Cenazesini Sunullah Efendi Fatih Camii’nde kıldırdı ve naaşı Edirnekapı’da
mezara verildi.
Baki’nin
Şöhreti: Sultanu’ş-Şuara
Yaşadığı
dönemde zorluklar yaşasa da hep el üstünde tutulan Baki, şairlikte ve devlet
makamlarında şöhreti yakalamış bir insandır. Devlette “şeyhülislam” olamayan
Baki, şiirde “sultanu’ş-şuara” unvanıyla anılmıştır. Türkçeyi aruza uydurmak
için imale ve zihafı (hece uzatma ve kısaltma) asgariye indirip şiirde
söyleyişi zirveye taşıyan şair, hızlı yükselişinin etkisiyle çağdaşlarının
hicivlerine konu olmuştur. Kasideleriyle şöhret bulmuş ancak gazelleri bir o
kadar başarılı bir şair olan Baki, aşk-içki-eğlence-zevk meclislerinin
tercümanı olmuştur. Tevhid, münacaat, na’t gibi dini-tasavvufi temalı şiirlere
Divan’ında yer vermeyen Baki; İstanbul’u, doğayı, devrinin zenginliğini,
yaşadığı cemiyetin canlılığını büyük bir başarıyla yansıtmıştır. Sohbeti hoş,
nüktedan, şen-şakrak, dürüst ve iyiliksever olarak bilinen şairin Şeyhi
mahlaslı Şeyh Mehmed (ö.1630) ve Faizi mahlaslı Abdurrahman (ö.1666) adlı
müderris ve kadı olan iki evladı vardır. Eğlenceye de düşkün olduğu bilinen Baki’nin
Fatih Yeni Nişancıpaşa’da mescidi ve mahallesi vardır.
Baki’nin
Eserleri
Divan: Kanuni’nin isteğiyle tertip edilmiştir. Şiir yazdıkça esere ilave eden Baki’nin bu eserinin çok sayıda nüshası mevcuttur.

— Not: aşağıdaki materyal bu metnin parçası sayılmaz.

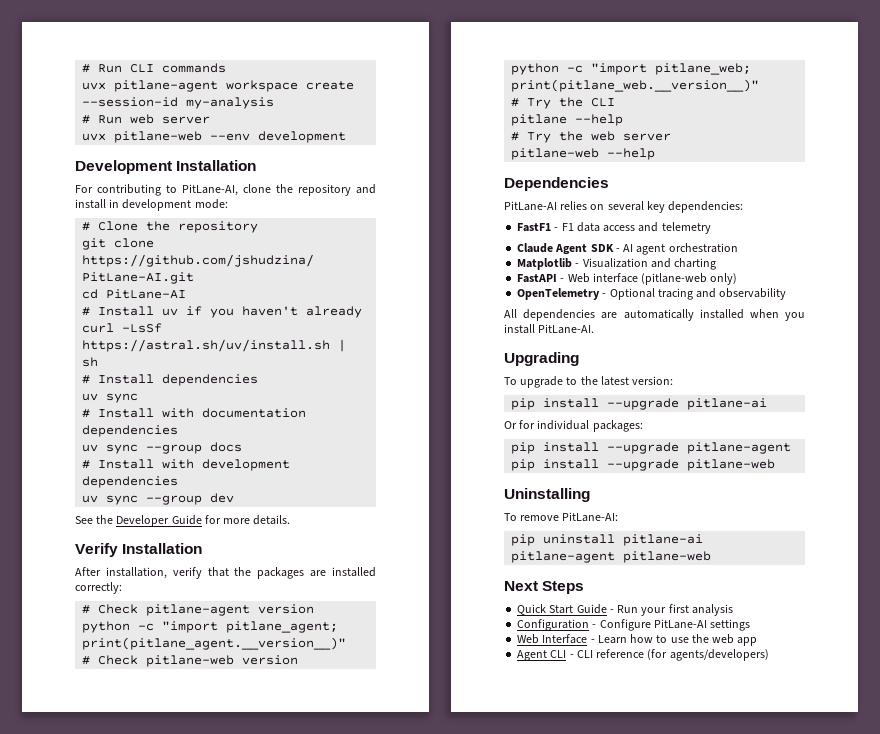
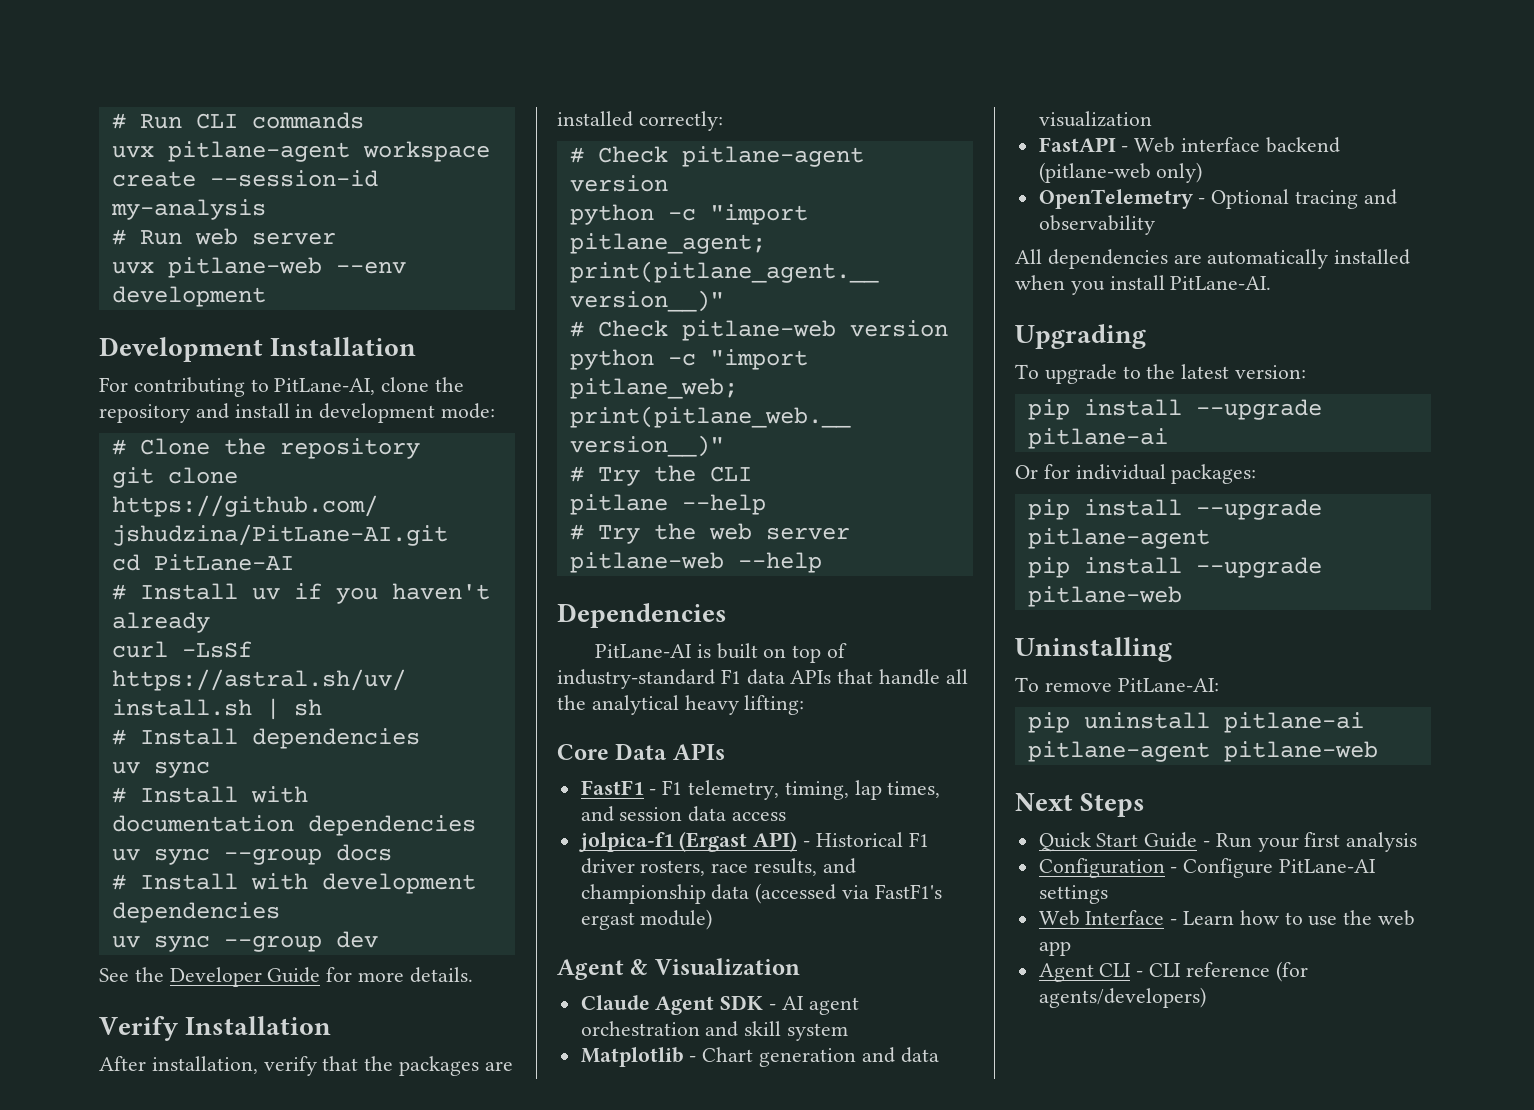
- PitLane-AI relies on several key dependencies:
- FastF1 - F1 data access and telemetry
+ PitLane-AI is built on top of industry-standard F1 data APIs that handle all the analytical heavy lifting:
+ Core Data APIs
+ FastF1 - F1 telemetry, timing, lap times, and session data access
+ jolpica-f1 (Ergast API) - Historical F1 driver rosters, race results, and championship data (accessed via FastF1's ergast module)
+ Agent & Visualization
- Claude Agent SDK - AI agent orchestration
+ Claude Agent SDK - AI agent orchestration and skill system
- Matplotlib - Visualization and charting
+ Matplotlib - Chart generation and data visualization
- FastAPI - Web interface (pitlane-web only)
+ FastAPI - Web interface backend (pitlane-web only)

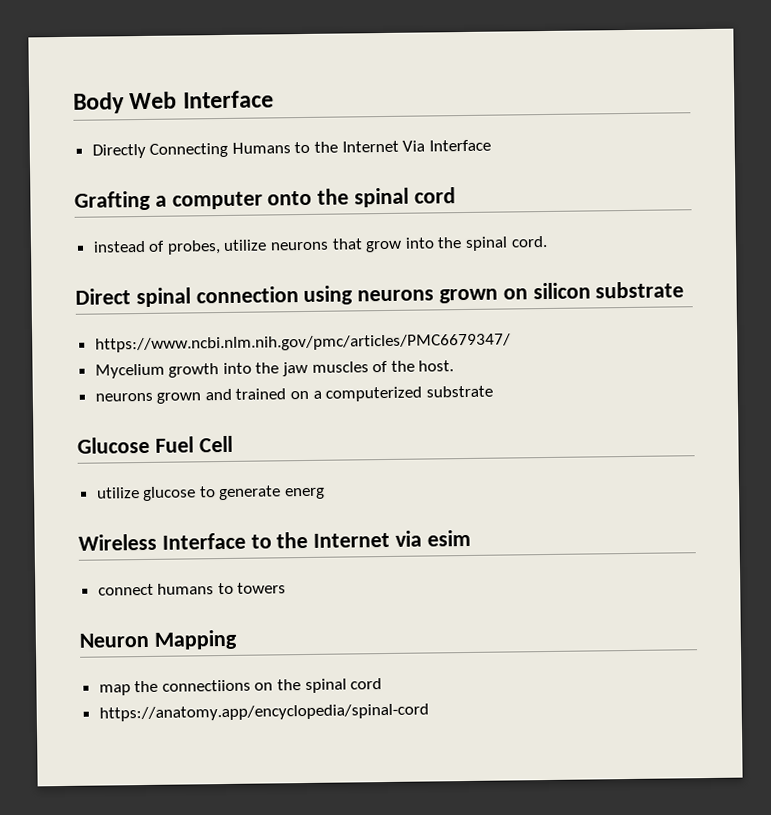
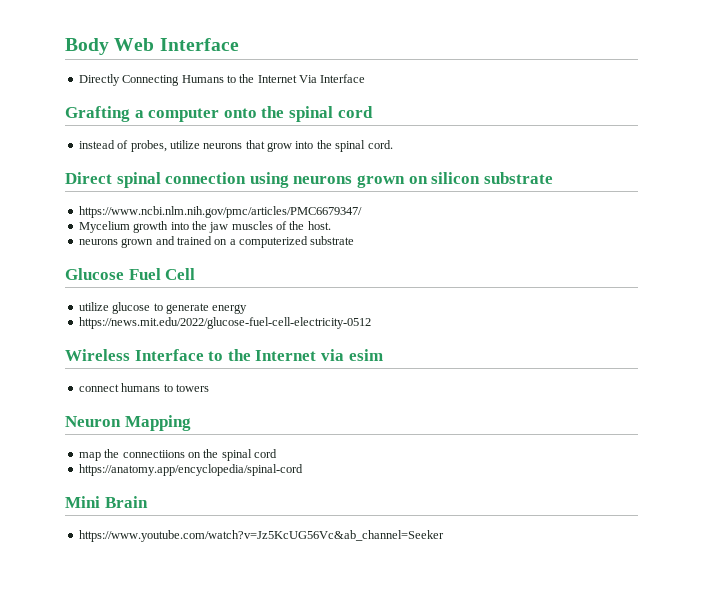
- utilize glucose to generate energ
+ utilize glucose to generate energy
+ https://news.mit.edu/2022/glucose-fuel-cell-electricity-0512
+ Mini Brain
+ https://www.youtube.com/watch?v=Jz5KcUG56Vc&ab_channel=Seeker

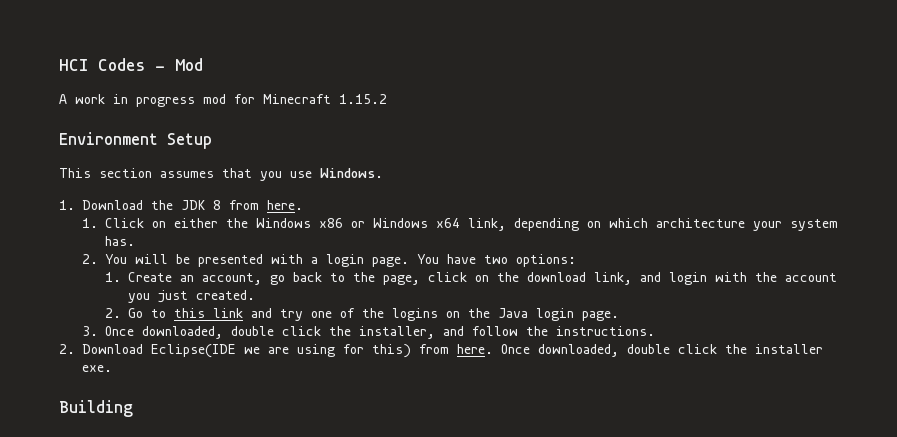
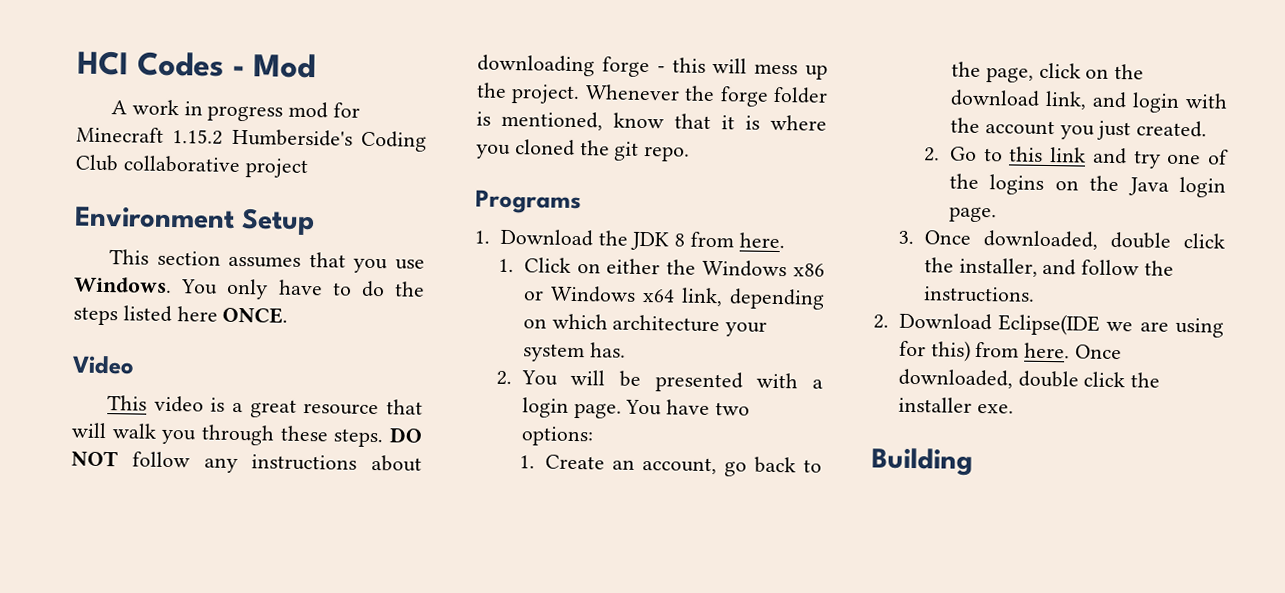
- A work in progress mod for Minecraft 1.15.2
+ A work in progress mod for Minecraft 1.15.2 Humberside's Coding Club collaborative project
+ You only have to do the steps listed here ONCE.
+ Video
+ This video is a great resource that will walk you through these steps. DO NOT follow any instructions about downloading forge - this will mess up the project. Whenever the forge folder is mentioned, know that it is where you cloned the git repo.
+ Programs

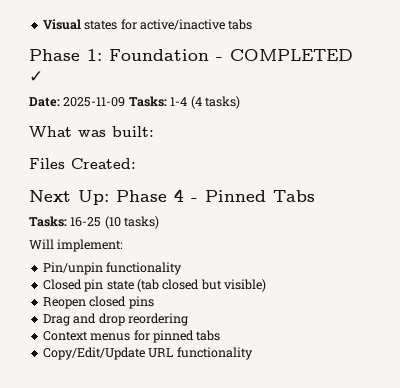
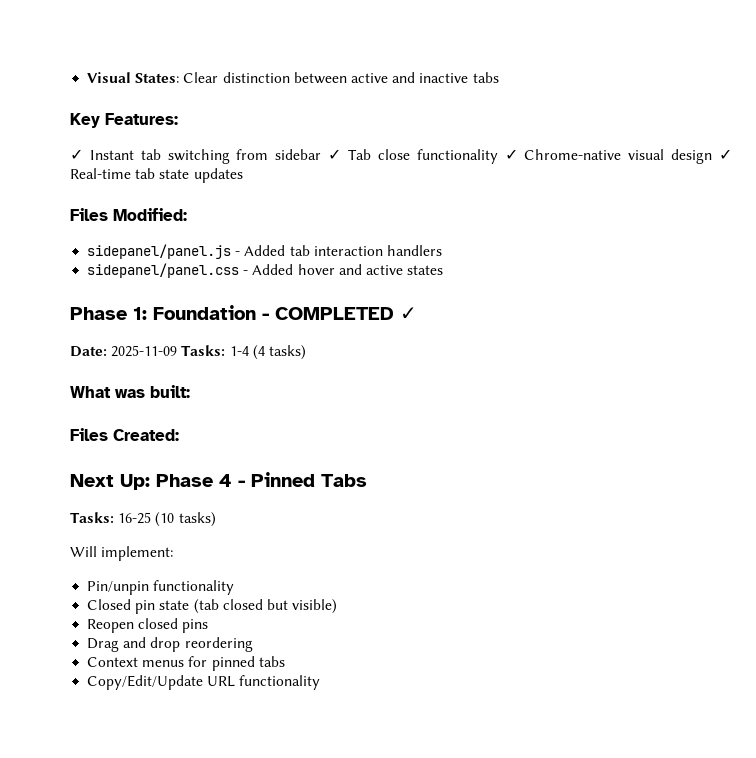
- Visual states for active/inactive tabs
+ Visual States: Clear distinction between active and inactive tabs
+ Key Features:
+ ✓ Instant tab switching from sidebar ✓ Tab close functionality ✓ Chrome-native visual design ✓ Real-time tab state updates
+ Files Modified:
+ sidepanel/panel.js - Added tab interaction handlers
+ sidepanel/panel.css - Added hover and active states

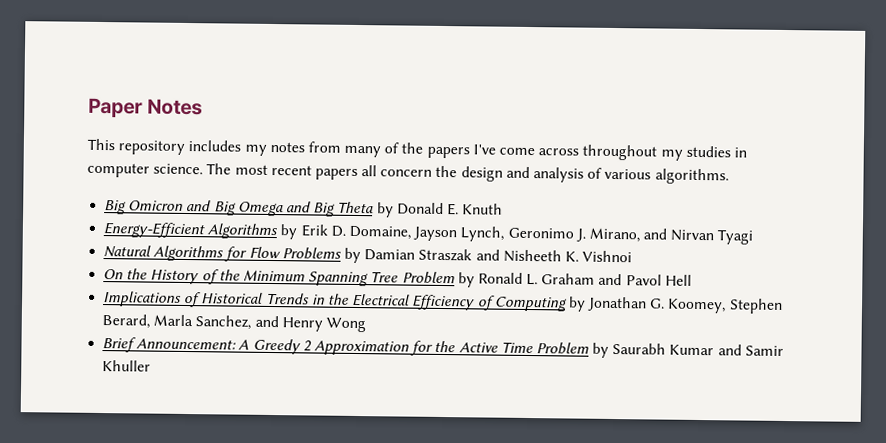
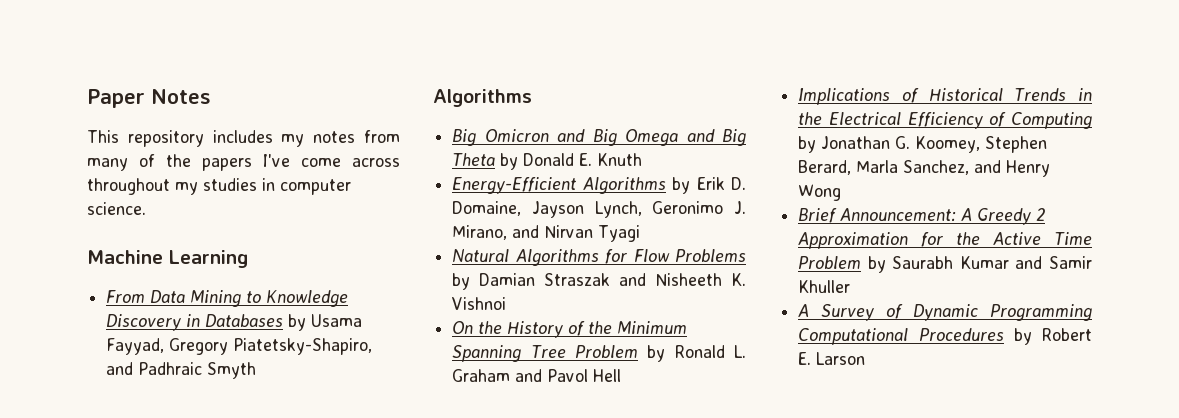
- This repository includes my notes from many of the papers I've come across throughout my studies in computer science. The most recent papers all concern the design and analysis of various algorithms.
+ This repository includes my notes from many of the papers I've come across throughout my studies in computer science.
+ Machine Learning
+ From Data Mining to Knowledge Discovery in Databases by Usama Fayyad, Gregory Piatetsky-Shapiro, and Padhraic Smyth
+ Algorithms
+ A Survey of Dynamic Programming Computational Procedures by Robert E. Larson

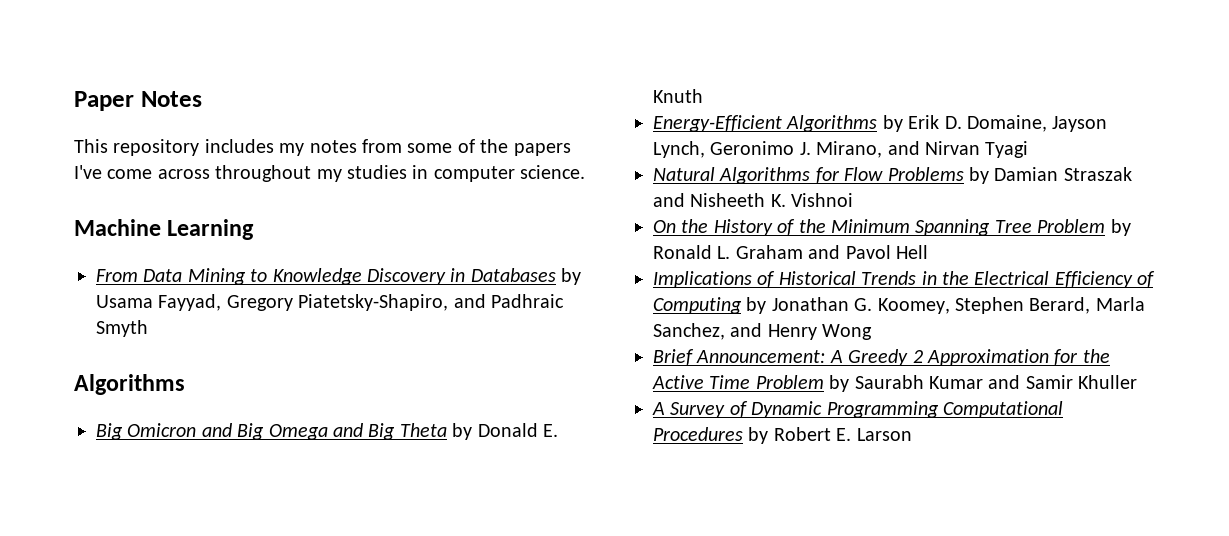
- This repository includes my notes from many of the papers I've come across throughout my studies in computer science.
+ This repository includes my notes from some of the papers I've come across throughout my studies in computer science.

Fezâilü’l-cihâd: Eser, Muhyiddin Ahmed b. İbrâhim’in
Meşâriʿu’l-eşvâk ilâ mesâriʿi’l-ʿuşşâk adlı Arapça eserin tercümesidir. 1567
Sokullu Mehmet Paşa’nın emriyle yazılan eser cihadın faziletlerini anlatır.
Meâlimü’l-yakın
fî sîreti seyyidi’l-mürselîn: Bir siyer kitabı olan eser, Şehâbeddin
Ahmed b. Hatîb el-Kastallânî’nin el-Mevâhibü’l-ledünniyye
bi’l-minahi’l-Muhammediyye adlı siyerinin tercümesidir. Şair eseri Sokullu’nun
isteğiyle çevirmiştir.
Fezâil-i
Mekke: Sokullu
Mehmed Paşa’nın emriyle çevrilen bir başka kitaptır. 16. Asır Arap müellifi
Kutbüddin Muhammed b. Ahmed el-Mekkî’nin el-İʿlâm fî ahvâli
beledi’llâhi’l-harâm adlı eserinden tercüme eden Baki, Mekke’de kaldığı
yıllarda eseri çevirmiştir. Mekke’nin tarihi, faziletleri, Osmanlı
sultanlarının Kutsal Topraklardaki hayratlarından bahseden eser, güzel bir
Türkçeyle kaleme alınmıştır.
(Kaynak:
İslam Ansiklopedisi-Mehmet Çavuşoğlu)
Hiç yorum yok:
Yorum Gönder
Yorumlarınızı bekliyoruz.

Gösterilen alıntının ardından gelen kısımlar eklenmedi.